Dear all
As some of you know, I had been giving care to my mother across two continents and as I had done in May 2009, I came to India to relieve the private nurse I had engaged in the assisted living facility here on the west coast in India. I had arrived on Dec 2009, had been spending lots of time with her, but had actually started to stand in for the nurse from 10th Jan 2010.
Mum always had a way of sensing my presence, and as has happened before, she seemed very agitated. Having lost her speech, all that she could do was grunt loudly and agitatedly . What i could gather was her hallucinations had intensified as she would break out into a sweat. All the objects on the ceiling such as lights and fans had become objects of terror. None of the drugs seemed to help. Her mouth was constantly open which also caused the accummulation of phlegm which we would take out by inserting a finger wrapped in a cold kerchief.
I had a hard time feeding her or getting her to drink something on the 10th though she slept soundly during the night. On the morning of the 11th, she seemed calm as I changed her, gave her a sponge bath, I massaged her back and her feet with oil , and helped her lie on her side when all the phlegm came out by itself. Later, after cleaning her, i gave her tiny spoonfuls of milk which she swallowed but she would not or could not eat much.

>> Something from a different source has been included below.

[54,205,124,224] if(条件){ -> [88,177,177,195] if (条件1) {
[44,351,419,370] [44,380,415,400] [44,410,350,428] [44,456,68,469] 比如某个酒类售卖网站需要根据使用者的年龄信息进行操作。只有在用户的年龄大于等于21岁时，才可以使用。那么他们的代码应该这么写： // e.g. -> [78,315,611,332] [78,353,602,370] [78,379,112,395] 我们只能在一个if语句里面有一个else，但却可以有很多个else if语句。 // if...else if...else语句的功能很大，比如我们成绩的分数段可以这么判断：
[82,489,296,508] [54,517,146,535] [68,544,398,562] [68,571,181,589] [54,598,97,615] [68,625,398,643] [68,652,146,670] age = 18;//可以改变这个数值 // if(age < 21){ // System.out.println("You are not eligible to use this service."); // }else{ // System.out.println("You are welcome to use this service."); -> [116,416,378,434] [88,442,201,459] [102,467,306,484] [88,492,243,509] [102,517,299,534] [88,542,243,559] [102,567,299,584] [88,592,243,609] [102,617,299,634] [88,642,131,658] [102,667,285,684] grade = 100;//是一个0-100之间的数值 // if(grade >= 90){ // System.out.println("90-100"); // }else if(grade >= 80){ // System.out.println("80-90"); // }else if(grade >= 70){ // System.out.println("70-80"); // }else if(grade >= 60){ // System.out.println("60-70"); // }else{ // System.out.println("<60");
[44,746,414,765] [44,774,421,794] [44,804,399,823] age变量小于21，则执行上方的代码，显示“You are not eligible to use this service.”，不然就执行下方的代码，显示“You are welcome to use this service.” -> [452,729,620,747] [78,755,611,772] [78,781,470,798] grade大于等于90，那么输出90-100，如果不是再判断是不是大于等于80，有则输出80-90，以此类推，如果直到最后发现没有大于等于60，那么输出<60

The anxious grunting began again . All the while, that is the whole morning, I stayed by her bedside, hugging her, consoling her, giving her reassurances, cooing into her ear but she seemed more agitated.
Out of sheer desperation, I sent out a very intense and heartfelt prayer and around 12 noon, she cooled down some and then as I was giving her another round of health drink in tiny spoonfuls, she coughed severely and with all her strength vomitted and even as I wiped it all while still cradling her head and neck in my arms, her neck went limp: I shook her uttering "ama, ama "when she opened her eyes to look at me for a second or so and then she was gone right there in my arms. The nurse on duty at the assisted living facility confirmed that there was no heartbeat, pulse or light reflex in the eye. To be on the safer side, we took her by ambulance to the local doctor who confirmed that my mother had died (between 1245 and 1300 hours Indian time).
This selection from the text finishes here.